*Task goal*:
Using the word "payment" as the filter, copy each matching line from the records.

*Records supplied*:
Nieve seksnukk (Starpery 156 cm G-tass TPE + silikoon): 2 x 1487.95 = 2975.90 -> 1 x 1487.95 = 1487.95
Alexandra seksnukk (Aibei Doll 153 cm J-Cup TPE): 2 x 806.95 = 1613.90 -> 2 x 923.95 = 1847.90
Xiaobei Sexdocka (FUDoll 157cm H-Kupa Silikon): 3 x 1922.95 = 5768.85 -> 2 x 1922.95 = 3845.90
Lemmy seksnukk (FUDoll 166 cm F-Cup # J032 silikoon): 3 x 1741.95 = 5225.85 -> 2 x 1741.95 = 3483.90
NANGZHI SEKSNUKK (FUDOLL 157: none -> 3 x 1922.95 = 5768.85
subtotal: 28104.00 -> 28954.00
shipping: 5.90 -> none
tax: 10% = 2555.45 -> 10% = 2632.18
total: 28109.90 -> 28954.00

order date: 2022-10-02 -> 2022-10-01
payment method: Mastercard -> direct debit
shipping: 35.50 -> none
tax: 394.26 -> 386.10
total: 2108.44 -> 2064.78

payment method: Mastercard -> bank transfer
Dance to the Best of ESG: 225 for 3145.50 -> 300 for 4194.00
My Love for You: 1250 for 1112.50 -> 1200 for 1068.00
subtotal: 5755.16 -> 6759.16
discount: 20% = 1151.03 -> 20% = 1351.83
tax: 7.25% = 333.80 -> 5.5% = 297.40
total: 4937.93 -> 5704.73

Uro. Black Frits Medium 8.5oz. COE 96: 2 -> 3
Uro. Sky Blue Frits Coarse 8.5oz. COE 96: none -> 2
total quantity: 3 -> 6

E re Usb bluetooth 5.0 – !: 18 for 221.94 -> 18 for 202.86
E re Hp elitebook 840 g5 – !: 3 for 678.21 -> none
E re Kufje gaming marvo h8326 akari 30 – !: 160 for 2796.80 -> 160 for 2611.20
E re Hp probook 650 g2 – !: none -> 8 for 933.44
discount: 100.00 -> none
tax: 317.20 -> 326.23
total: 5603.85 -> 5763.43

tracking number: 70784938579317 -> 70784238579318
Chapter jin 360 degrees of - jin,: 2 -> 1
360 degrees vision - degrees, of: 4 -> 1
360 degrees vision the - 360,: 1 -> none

*Answer below*:
payment method: Mastercard -> direct debit
payment method: Mastercard -> bank transfer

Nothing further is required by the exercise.